Знаки
Если б ты вправду умер на чужой стороне,
в первые же три дня ты бы приснился мне.
Ты бы так и сказал:
— Я умер, — махнув рукой. —
Заказывай панихиду, ставь свечи «за упокой».
Так это было б во сне,
а наяву —
хотя бы тенью скользнул, промелькнул в окне,
прокатился бы громом на колеснице по всей стране,
подослал бы ко мне по ночам тревожно ухать сову.
Иль снарядил мне навстречу своего двойника:
он идет, приближается, золотая над ним река —
вот-вот его позову.
Или ты подучил бы ливень имя твое напеть…
Я умею читать эти знаки теперь и впредь.
Так это — наяву.
Но никто из тонкого мира не приносит мне злую весть.
А молве я не верю: в ней лесть, в ней месть,
то язык прикусит, то выкатит глаз кривой.

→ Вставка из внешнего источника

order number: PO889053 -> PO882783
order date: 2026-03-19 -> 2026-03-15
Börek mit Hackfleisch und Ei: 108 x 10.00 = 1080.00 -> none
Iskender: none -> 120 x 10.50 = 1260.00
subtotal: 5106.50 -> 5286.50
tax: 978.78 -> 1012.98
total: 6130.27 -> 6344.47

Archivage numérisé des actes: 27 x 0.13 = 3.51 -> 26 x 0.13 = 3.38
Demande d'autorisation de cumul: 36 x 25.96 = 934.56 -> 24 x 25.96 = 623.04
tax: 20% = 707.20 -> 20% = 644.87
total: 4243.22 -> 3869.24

И пока Повелитель судеб не рвет струну
и не бьет в тимпан и не воет пес на Луну,
знаю, что ты — живой.
Взаймы
Сумерки водянистые
сгущаются на ходу.
Словно бы сребролистные
ели в снежном саду.
Встрепенешься, разбужена
тайным пеньем из тьмы.
Все это незаслуженно —
в долг этот сад, взаймы.
Лучшие украшения —
скрипочка со смычком
все покроют лишения,
все лежанья ничком.
Сердцем — за музыкантами,
глядь — а на дне сумы
ларчик резной с талантами:
в долг это всё, взаймы.
А не отдашь — сторицею
взыщется за постой:
будешь немой черницею
воздух глотать пустой.
Ведь недаром у сумрака
столько умбры, сурьмы,
столько охры, и сурика,
и багряной каймы!
И не за так — слетаются
ангелы петь псалмы —
небо с землей срастаются
под прикрытьем зимы.
Что отдам за победное
Таинство, Элогим? —
Это ль пальтишко бедное
с сердцем моим под ним?..
Мальчик с зайцем
Желчный, злобный, почти лежачий старик. У него в мамках
немолодая дочь. Трогает его простыню: мокро? сухо?
А на фортепьяно — старые фотографии в рамках.

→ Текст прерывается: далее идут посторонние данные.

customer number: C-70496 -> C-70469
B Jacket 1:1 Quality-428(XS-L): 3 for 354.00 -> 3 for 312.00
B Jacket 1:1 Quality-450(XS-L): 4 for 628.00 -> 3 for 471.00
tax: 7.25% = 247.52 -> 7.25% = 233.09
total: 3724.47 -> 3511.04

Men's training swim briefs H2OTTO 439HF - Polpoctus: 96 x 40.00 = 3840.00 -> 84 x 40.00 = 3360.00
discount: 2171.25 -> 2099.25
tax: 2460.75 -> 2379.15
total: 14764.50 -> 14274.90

С одной из них смотрит мальчик с волосами из пуха,
пятилетний, в длинных шортах на лямках,
а в руке он держит зайца плюшевого за ухо.
— Сын? — спрашивает врач скорой помощи, указывая на фото.

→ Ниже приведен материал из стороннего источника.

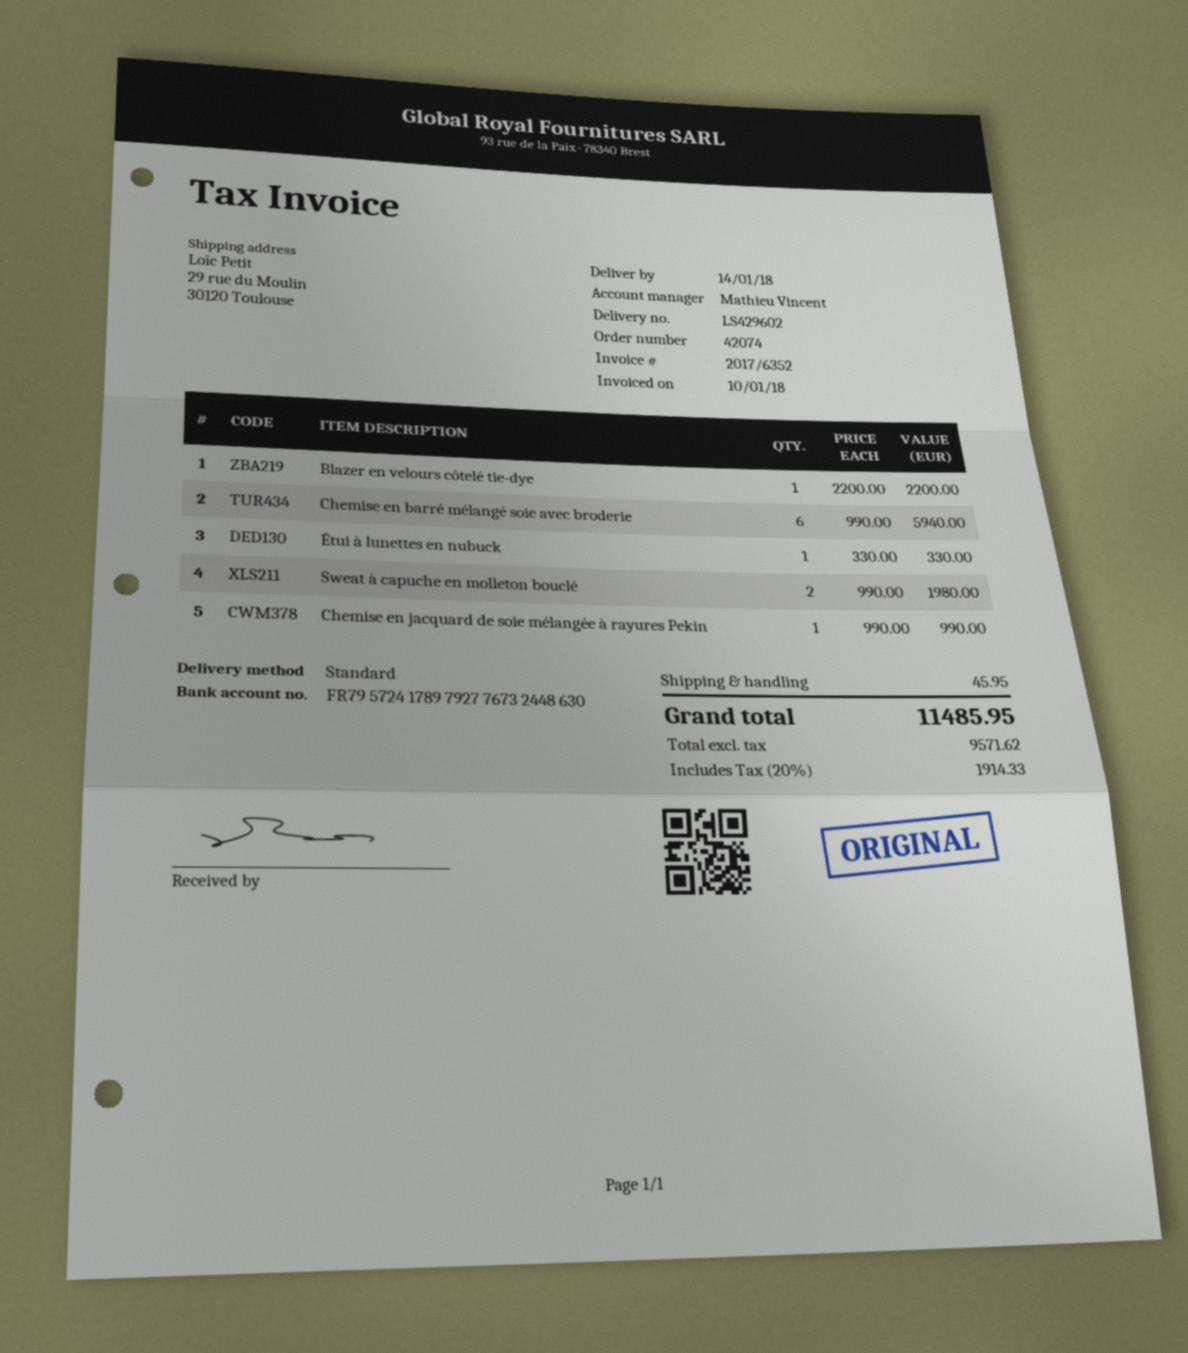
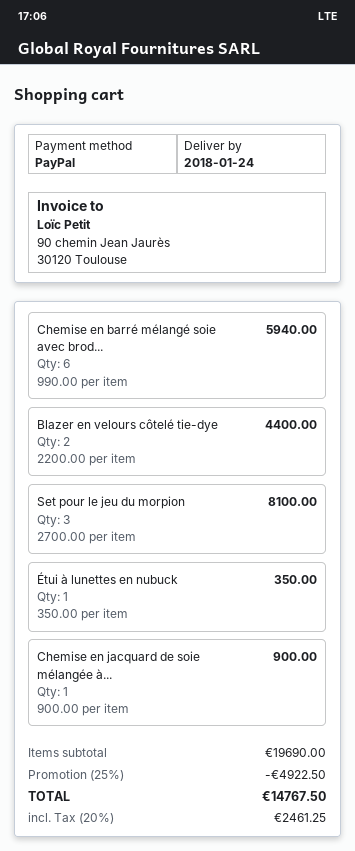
delivery date: 2018-01-14 -> 2018-01-24
Blazer en velours côtelé tie-dye: 1 x 2200.00 = 2200.00 -> 2 x 2200.00 = 4400.00
Étui à lunettes en nubuck: 1 x 330.00 = 330.00 -> 1 x 350.00 = 350.00
Sweat à capuche en molleton bouclé: 2 x 990.00 = 1980.00 -> none
Chemise en jacquard de soie mélangée à rayures Pekin: 1 x 990.00 = 990.00 -> 1 x 900.00 = 900.00
Set pour le jeu du morpion: none -> 3 x 2700.00 = 8100.00
discount: none -> 25% = 4922.50
shipping: 45.95 -> none
tax: 20% = 1914.33 -> 20% = 2461.25
total: 11485.95 -> 14767.50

— Отец, — тяжело вздыхает немолодая женщина. Постарела рано…
А старик костерит и ее, и медработников, и еще кого-то,
кого он потусторонним взглядом видит с дивана.
А когда садится, смотрит вполоборота
и особенно ненавидит мальчика с зайцем, глядящего с фортепьяно.
Словно тот обманул его! Посулил одно, а вышло криво, горбато.
Достались от жизни опивки одни, обмылки,
как в голове у этого зайца труха, опилки и вата.
Жена эти уши потом использовала как тряпки, мыла ими бутылки.
А мальчик с зайцем всё сияет в лучах заката,
будто не видит, как старика кладут на носилки.
— Что ты красуешься передо мной! — усильем воли последней
взором скользит по фото старик, но грудная клетка
надрывается кашлем, пахнет валокордином.
Уже в передней
так он кричит, что за стеной вскидывается соседка:
— Знать я твоих не желаю розовых бредней
и обличений безгласных твоих, малолетка!
Но мальчик с зайцем не слышит его. Невинно
он смотрит фотографу в объектив, боясь рассмеяться,
иль нос почесать некстати, иль скорчить мину,
иль зайца к груди прижать, как родного братца.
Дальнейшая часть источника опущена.